Forget Commodities. I’m a “Specialty Supplier.” Right?
When
it comes to margins and serving customers who remain loyal to us due to the
high-end products we provide—everyone knows the value of being a specialty
products’ provider, right? And in addition, its our least loyal, price-shopping
customers that make us often consider cutting out commodity products
altogether.
So
what would be wrong with increasing our focus on specialty products—and backing
away from commodities? Well, not so fast. There is that issue of having a “full
shopping cart” from which to sell—and if you compare this to a grocer—you’ve
got to have both milk, eggs, and butter on the shelf—and your own
bakery, fresh fish, and maybe even organic produce.
But
perhaps a more convincing reason to think carefully before giving up the
“everyday stuff” and focusing on the high-end only is the threat the
competitive low cost commodity provider poses of moving up the chain and
competing with us nose-to-nose for the most profitable business too.
Consider
the examples from the steel industry described in Clayton Christiansen and
Michael Raynor’s book The Innovator’s Solution. They describe a steel
industry in the 1960’s that was dominated by the big “integrated” mills who
watched as smaller “minimills” started up and, due to their low manufacturing
capabilities, could only produce rebar—a low grade form of steel.
When
the minimills entered with rebar—which accounts for only 4% of total steel
use—and offered it at drastically lower prices—the large mills were almost
happy to stop offering it as it only produced margins of 7%. They then began to
focus their resources on higher margin products and customers.
When
the minimills improved manufacturing and began to offer angle iron and other
components—once again, the large mills were almost relieved to walk away from
this low profit business—as the margins had always been low in this category as
well.
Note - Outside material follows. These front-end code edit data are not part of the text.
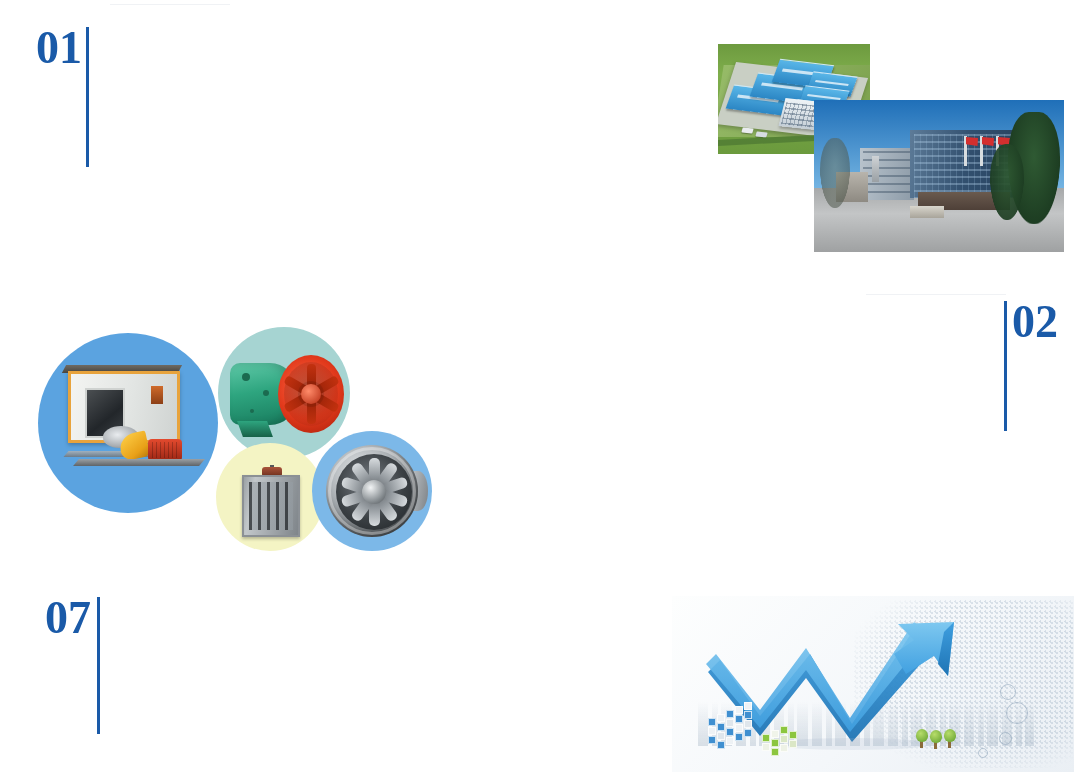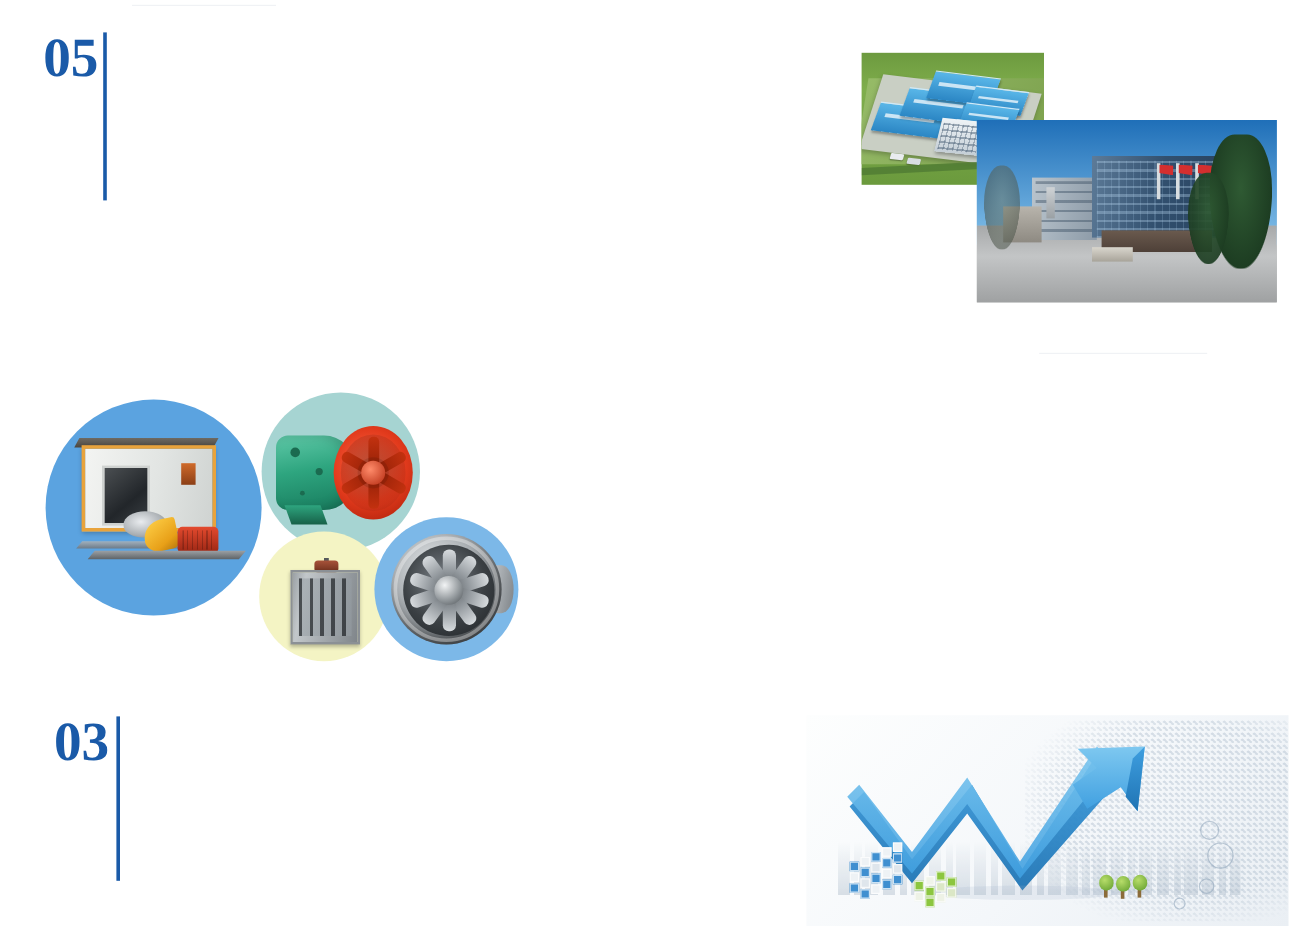"05" span.num { text: 05 -> 01 }
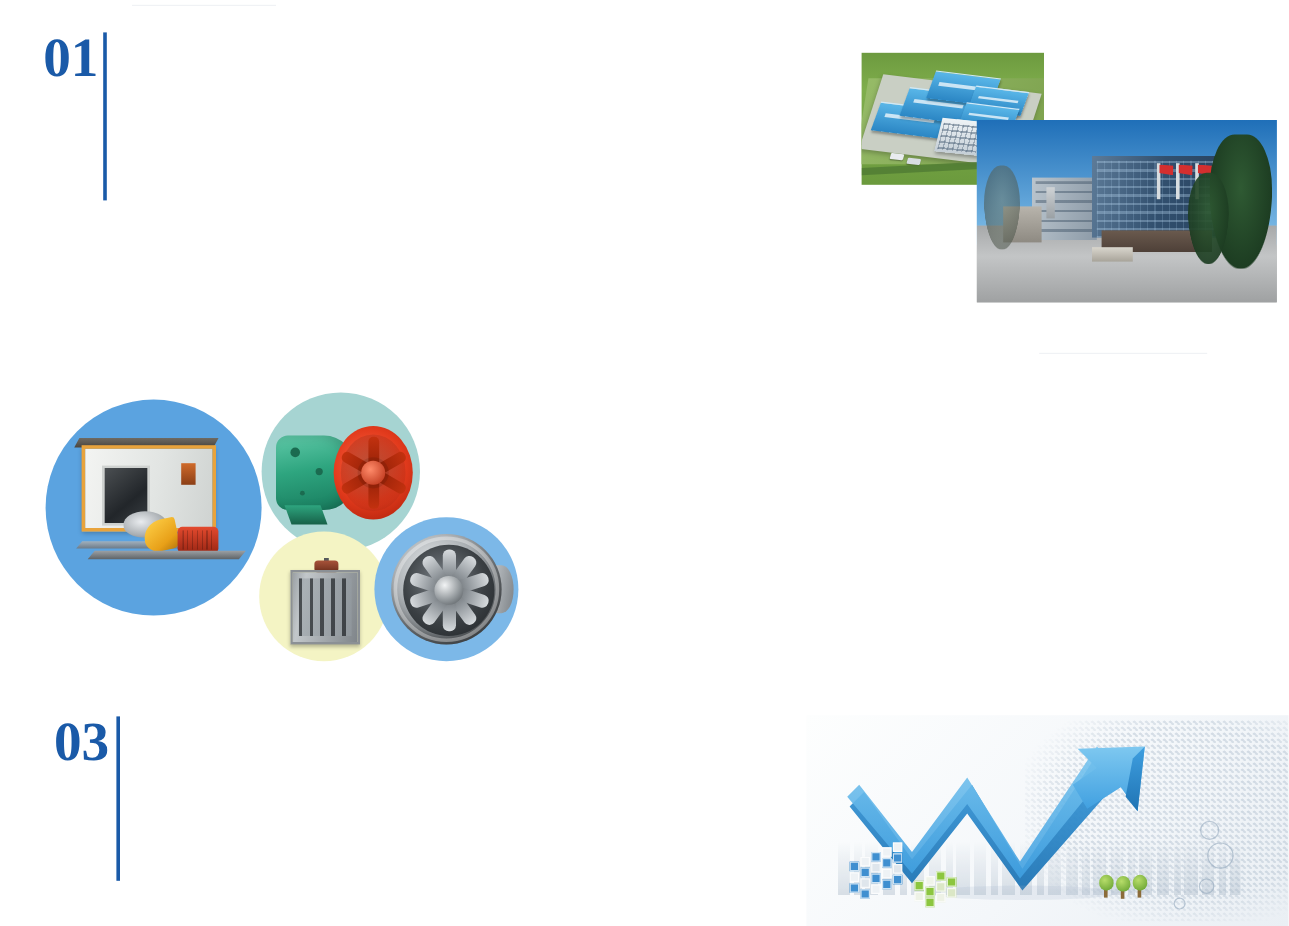"02" div.marker { html: none -> <div> <span></span> <span>02</span> </div> }
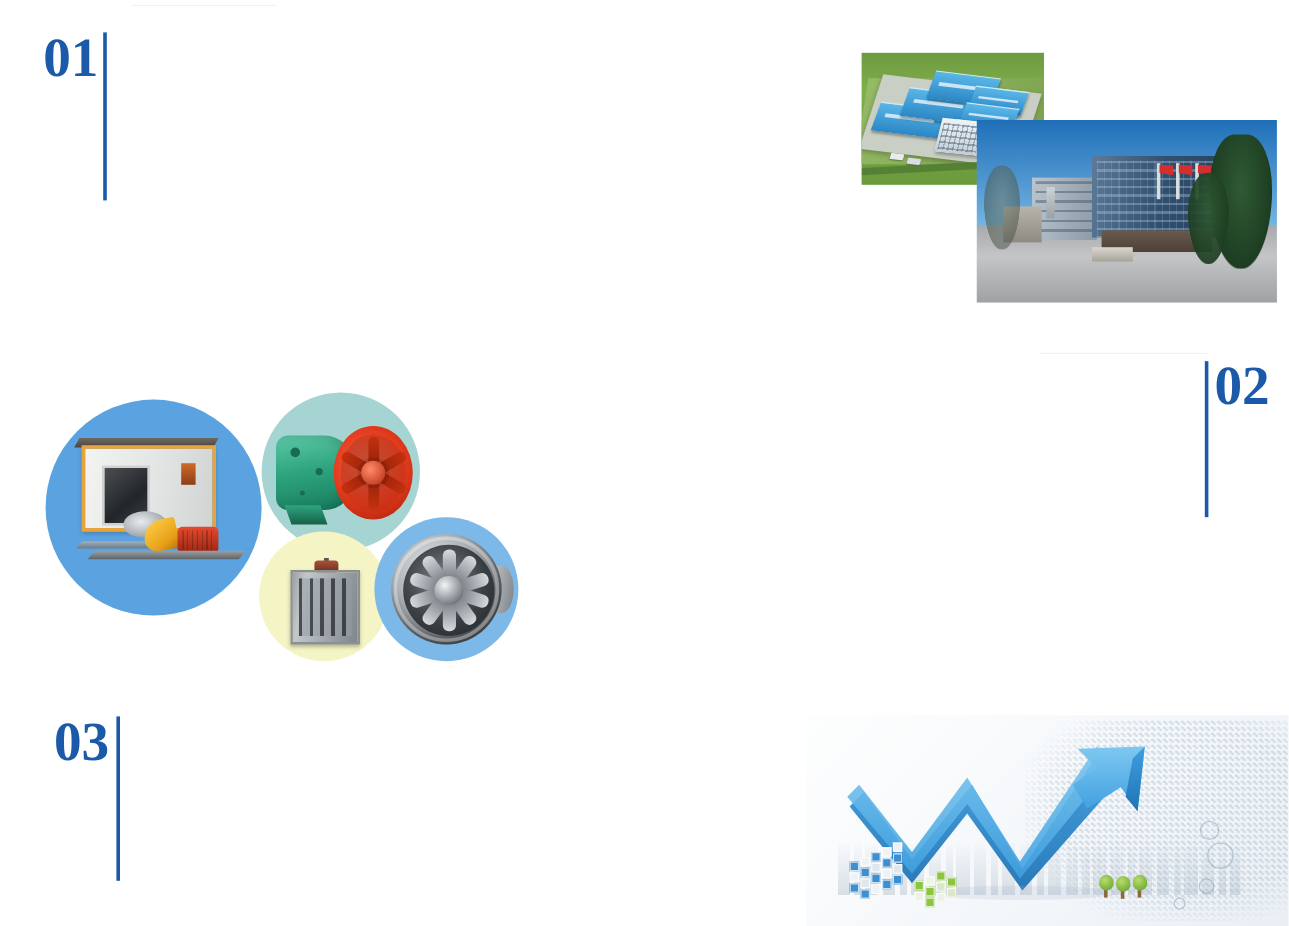"03" span.num { text: 03 -> 07 }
Once again they aligned resources and product offerings on more discrete
customers segments—allowing the minimills to capture the low margin commodity
business.
This
happened again with structural beams, which the minimills perfected after great
effort. Once more, they exerted heavy competitive pressure on the large mills
and, once more—they took away more share.
Finally,
the minimills perfected the ability to produce sheet steel—and the end of the
story is, that today the minimills have grown larger than the former
traditional mills—such as Bethlehem Steel—and the industry now is forever
changed.
There
is a point at which a company needs to assess, “Do I walk away from low margin
commodity business and just focus on the profitable high-end? Or, do I invest
in a broad spectrum of product and services offerings, compete on the lowest
margin business, and keep my share of market?”
This
will be a different decision for every company, in every market, and against
every different form of competitor.
However,
before you retreat “upstream” to Specialty-Land too quickly—you may wish
to consider what door you leave open—for your competitor to enter.